I have been reading the late John Updike's books on and off for years, although more the books of his early and middle writing years than of his later years. However, I just finished listening to the CD of his 2004 novel, "Villages" (Random House; Books on Tape), read by Edward Herrmann, and I enjoyed it very much. Updike's prose is just so good! And listening to a novel on CD forces me to slow down and savor the language. (Sometimes I tend to read too fast). There is also something endearing about Updike, and his main characters (surrogates?), that is hard to resist. This novel is the life story of Owen Mackenzie, who is 70 at the end of the novel; the novel thus encompasses the period from the 1930s to the early 21st century. As Owen's career was in technology, we see the changes wrought during that time period, especially related to computers. But the more essential themes are twofold. First, as the title indicates, Owen organizes his life and world view through the lens of the three "villages" he has lived in: his childhood home in a small town in Pennsylvania; his adult life in Middle Falls, Connecticut, where most of his career took place, and where he raised a family; and his retirement locale with his second wife Julia in Haskells Crossing, Massachusetts. Owen enjoys the feeling of being part of a community; he feels connected, noticed, and cherished in each of these "villages." The second main theme is his lifelong fascination with, love for, and entanglements with women. He loves sex and is often unfaithful to his adored first wife; his sexual encounters and affairs are a major part of the story.
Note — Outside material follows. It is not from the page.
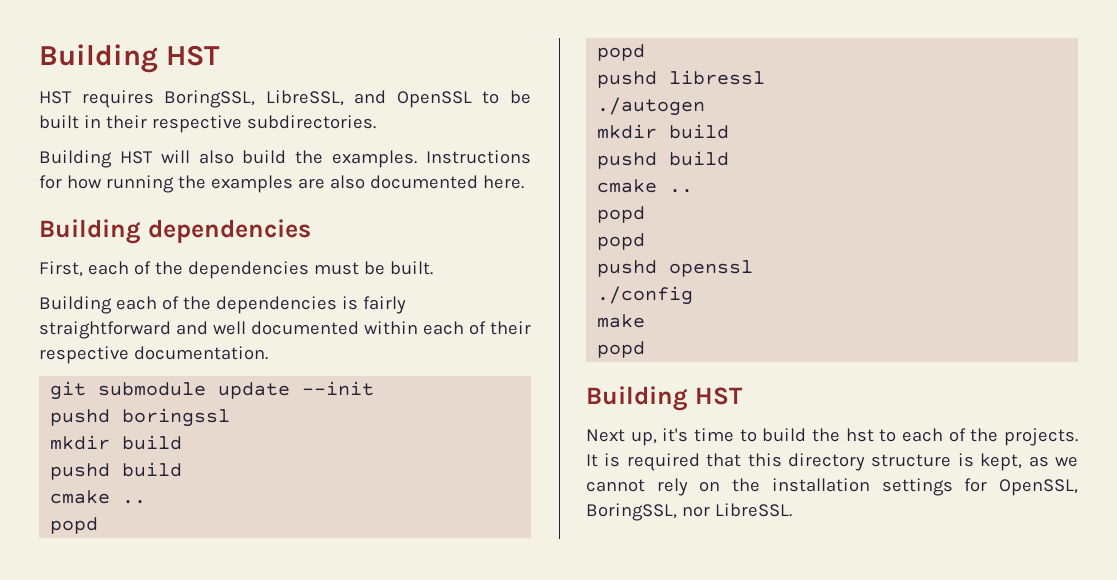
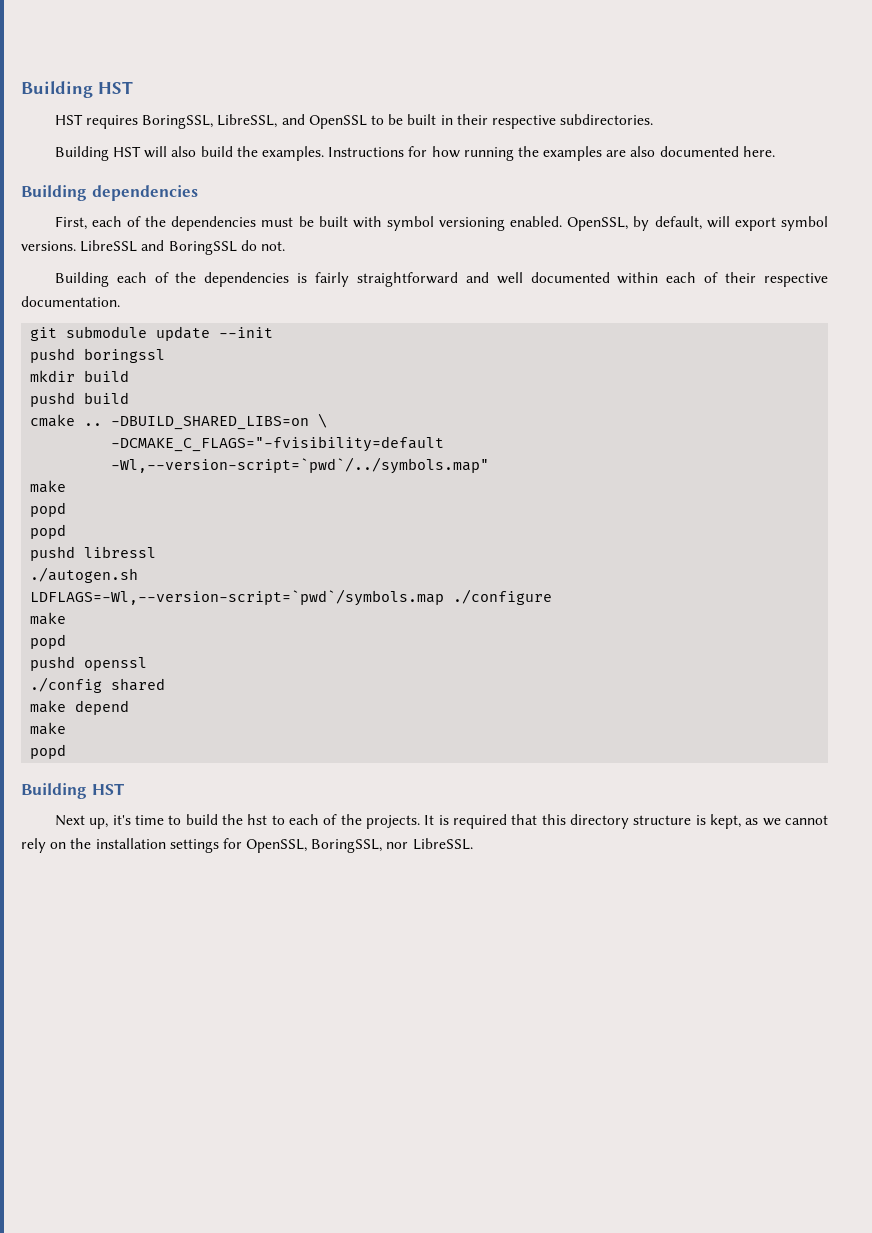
[389,261,433,275] built. -> [318,216,828,231] [21,240,285,255] built with symbol versioning enabled. OpenSSL, by default, will export symbol versions. LibreSSL and BoringSSL do not.
(147, 502) none -> [111,413,328,430] [111,436,445,452] [111,457,490,474] [30,480,67,493] -DBUILD_SHARED_LIBS=on \ // -DCMAKE_C_FLAGS="-fvisibility=default -Wl,--version-script=`pwd`/../symbols.map" // make
[597,97,706,116] [597,124,730,139] [597,151,730,169] [597,179,694,193] [597,206,646,223] ./autogen // mkdir build // pushd build // cmake .. // popd -> [30,567,139,583] [30,589,553,606] [30,612,67,625] ./autogen.sh // LDFLAGS=-Wl,--version-script=`pwd`/symbols.map ./configure // make
(694, 295) none -> [111,678,166,691] [30,700,130,715] shared // make depend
But what comes across about this theme is Owen's intense and almost humble appreciation and even awe of women, their strengths, their individuality, and of course their bodies, which he describes in loving detail. These descriptions, curiously, do not come across as erotic as much as loving, amazed, and grateful. Again, this is rather endearing. I will say, though, that by the end of the novel, I was a little tired of the endless and minutely detailed descriptions of the women he was involved with, and of the particulars of their physical characteristics.